Alcesti

La schiava migliore
non ha bisogno d’esser picchiata.
Si picchia da sè.
Non con una frusta di cuoio,
o con bastoni e verghe,
non con un randello
o con un manganello,
ma con la frusta fine
della sua stessa lingua
e il battere sottile
della sua mente
contro la sua mente.
Chi può infatti nutrire per lei metà
dell’odio che nutre essa stessa?
e chi può eguagliare la finezza
degli insulti che si rivolge?
Anni di allenamento
occorrono per questo.
Venti anni
di auto-indulgenza
e negazione di sè;
finchè il soggetto si ritiene una regina
e pure una mendicante -
le due cose allo stesso tempo.
Deve dubitare di sè
in tutto fuorchè l’amore.
Deve scegliere appassionatamente
e malamente.
Deve sentirsi perduta come un cane
senza il padrone.
Deve riferire tutte le questioni morali
al proprio specchio.
Deve innamorarsi di un cosacco
o di un poeta.
Non deve mai uscire di casa
se non celata sotto il trucco.
Deve portare scarpe strette
perché sempre ricordi di essere schiava.
Non deve dimenticare
che è radicata nel terreno.
Benché sia svelta nell’apprendere
e riconosciuta intelligente
il dubbio che istintivamente ha di sè
la deve rendere così debole
che si applica brillantemente
a mezza dozzina di opere d’ingegno
e così abbellisce
ma non cambia
la nostra vita.
Se è un’artista
e quasi quasi è un genio,
il fatto stesso d’avere questo dono
deve riuscirle così penoso
che si toglie la vita
piuttosto che vincerci.
E dopo la sua morte, piangeremo
e ne faremo una santa.

Erica Jong - Alcesti al circuito della poesia, 1973

Commenti

  1. Conoscevo Erica Jong solamente per uno dei suoi romanzi, Fanny Hill, che mi era piaciuto immensamente.
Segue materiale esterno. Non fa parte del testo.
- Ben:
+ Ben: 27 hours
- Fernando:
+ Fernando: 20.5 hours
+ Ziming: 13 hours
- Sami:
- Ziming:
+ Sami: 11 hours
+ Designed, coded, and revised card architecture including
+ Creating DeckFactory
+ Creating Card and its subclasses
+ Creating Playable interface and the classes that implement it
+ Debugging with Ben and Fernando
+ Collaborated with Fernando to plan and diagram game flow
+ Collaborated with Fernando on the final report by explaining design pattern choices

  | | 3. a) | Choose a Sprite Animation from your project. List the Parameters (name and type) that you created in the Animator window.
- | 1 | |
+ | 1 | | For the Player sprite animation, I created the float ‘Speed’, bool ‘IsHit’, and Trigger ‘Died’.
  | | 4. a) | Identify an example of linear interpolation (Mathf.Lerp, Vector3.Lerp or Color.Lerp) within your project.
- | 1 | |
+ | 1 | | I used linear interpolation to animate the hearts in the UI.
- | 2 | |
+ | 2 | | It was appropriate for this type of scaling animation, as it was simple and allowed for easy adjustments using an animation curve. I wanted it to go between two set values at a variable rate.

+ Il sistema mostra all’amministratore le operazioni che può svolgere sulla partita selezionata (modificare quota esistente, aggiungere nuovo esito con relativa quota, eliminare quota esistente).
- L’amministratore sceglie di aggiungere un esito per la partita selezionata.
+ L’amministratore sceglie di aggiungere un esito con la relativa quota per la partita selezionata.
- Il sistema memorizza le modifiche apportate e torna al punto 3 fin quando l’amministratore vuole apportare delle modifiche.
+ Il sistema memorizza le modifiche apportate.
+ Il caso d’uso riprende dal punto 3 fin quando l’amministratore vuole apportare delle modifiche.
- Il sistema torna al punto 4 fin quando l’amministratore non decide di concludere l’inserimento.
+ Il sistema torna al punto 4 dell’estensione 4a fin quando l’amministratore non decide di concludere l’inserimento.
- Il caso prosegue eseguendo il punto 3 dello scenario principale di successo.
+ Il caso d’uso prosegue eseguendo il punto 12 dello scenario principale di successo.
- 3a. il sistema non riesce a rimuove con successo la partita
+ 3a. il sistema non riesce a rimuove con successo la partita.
Non avevo capito, però, la portata del suo pensiero e della sua opera, perché le altre cose sue che avevo letto non mi erano piaciute molto. Forse non era il momento adatto per me di leggerle. Grazie di aver pubblicato Alcesti, me l'ha fatta sentire molto vicina e mi ha fatto tornare la voglia di leggerla!